## Exercise prompt
Where the string "finance" appears in a line of the data, show that line.

## Supplied data
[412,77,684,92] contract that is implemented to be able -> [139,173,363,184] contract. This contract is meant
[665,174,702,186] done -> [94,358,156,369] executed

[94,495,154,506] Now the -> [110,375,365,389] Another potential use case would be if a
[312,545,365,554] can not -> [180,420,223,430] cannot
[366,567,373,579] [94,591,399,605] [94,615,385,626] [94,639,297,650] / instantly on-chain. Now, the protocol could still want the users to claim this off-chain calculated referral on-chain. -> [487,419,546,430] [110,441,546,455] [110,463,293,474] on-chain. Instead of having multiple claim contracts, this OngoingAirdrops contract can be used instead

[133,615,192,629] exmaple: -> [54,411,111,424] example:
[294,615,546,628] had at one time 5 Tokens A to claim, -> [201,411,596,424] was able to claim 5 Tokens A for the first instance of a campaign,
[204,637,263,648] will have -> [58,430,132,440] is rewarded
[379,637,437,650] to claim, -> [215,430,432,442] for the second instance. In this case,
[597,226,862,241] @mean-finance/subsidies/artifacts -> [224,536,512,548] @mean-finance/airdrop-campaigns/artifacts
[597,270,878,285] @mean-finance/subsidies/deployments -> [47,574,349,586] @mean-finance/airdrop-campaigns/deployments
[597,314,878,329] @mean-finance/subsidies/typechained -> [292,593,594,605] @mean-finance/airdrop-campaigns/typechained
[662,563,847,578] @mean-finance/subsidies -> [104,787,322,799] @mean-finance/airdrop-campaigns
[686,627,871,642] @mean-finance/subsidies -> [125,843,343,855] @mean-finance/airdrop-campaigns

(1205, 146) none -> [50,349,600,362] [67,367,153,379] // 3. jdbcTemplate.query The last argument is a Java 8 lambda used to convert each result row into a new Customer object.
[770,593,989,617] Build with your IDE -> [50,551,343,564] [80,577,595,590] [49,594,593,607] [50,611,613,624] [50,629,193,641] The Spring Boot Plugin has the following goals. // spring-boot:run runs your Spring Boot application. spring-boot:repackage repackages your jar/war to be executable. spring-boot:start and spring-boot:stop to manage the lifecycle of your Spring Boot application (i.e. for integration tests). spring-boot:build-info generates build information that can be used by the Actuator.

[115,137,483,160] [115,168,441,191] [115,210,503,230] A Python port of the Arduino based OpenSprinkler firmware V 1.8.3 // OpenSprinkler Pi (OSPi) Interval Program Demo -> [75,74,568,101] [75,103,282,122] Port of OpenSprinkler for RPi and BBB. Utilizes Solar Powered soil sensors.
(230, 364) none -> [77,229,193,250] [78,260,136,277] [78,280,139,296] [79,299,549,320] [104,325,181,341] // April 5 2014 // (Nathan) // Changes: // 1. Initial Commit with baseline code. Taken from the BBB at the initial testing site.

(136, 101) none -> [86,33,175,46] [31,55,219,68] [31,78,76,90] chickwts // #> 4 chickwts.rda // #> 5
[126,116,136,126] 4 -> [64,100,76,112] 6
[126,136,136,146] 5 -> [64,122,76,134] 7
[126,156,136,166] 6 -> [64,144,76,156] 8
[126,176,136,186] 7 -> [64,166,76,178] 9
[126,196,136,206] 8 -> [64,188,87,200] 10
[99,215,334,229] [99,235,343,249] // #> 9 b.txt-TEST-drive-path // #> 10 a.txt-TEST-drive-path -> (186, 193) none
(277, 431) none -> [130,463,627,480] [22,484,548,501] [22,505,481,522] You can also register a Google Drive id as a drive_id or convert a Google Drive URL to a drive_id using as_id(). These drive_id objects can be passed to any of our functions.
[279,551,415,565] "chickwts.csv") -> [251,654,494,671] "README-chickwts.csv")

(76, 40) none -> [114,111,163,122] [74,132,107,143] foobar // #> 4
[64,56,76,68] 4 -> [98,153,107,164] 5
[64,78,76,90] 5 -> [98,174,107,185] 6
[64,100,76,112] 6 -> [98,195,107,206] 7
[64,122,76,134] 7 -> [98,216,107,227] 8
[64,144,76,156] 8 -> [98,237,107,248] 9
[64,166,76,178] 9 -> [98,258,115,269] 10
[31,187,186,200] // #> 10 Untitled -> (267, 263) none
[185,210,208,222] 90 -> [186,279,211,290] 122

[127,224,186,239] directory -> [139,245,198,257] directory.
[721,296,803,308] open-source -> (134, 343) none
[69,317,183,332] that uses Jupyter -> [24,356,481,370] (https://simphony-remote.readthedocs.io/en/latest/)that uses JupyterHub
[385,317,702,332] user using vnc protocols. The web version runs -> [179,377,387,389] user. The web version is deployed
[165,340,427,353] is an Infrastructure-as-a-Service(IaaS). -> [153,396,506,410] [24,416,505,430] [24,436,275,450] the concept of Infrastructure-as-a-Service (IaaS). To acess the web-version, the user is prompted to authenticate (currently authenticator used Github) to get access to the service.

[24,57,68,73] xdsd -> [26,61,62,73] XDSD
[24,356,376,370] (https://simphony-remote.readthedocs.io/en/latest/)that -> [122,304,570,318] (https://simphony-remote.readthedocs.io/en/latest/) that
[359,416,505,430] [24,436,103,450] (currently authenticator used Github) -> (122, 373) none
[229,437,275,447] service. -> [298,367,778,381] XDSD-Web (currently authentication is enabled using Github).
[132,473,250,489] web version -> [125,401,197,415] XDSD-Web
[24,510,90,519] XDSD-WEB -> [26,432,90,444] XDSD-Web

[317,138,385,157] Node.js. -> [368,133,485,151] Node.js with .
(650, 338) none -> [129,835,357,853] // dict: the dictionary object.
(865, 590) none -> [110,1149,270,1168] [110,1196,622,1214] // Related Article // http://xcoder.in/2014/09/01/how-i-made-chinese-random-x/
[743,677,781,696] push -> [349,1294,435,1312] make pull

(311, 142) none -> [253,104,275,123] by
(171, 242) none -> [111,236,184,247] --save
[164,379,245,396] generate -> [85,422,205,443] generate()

## Answer to this task
[597,226,862,241] @mean-finance/subsidies/artifacts -> [224,536,512,548] @mean-finance/airdrop-campaigns/artifacts
[597,270,878,285] @mean-finance/subsidies/deployments -> [47,574,349,586] @mean-finance/airdrop-campaigns/deployments
[597,314,878,329] @mean-finance/subsidies/typechained -> [292,593,594,605] @mean-finance/airdrop-campaigns/typechained
[662,563,847,578] @mean-finance/subsidies -> [104,787,322,799] @mean-finance/airdrop-campaigns
[686,627,871,642] @mean-finance/subsidies -> [125,843,343,855] @mean-finance/airdrop-campaigns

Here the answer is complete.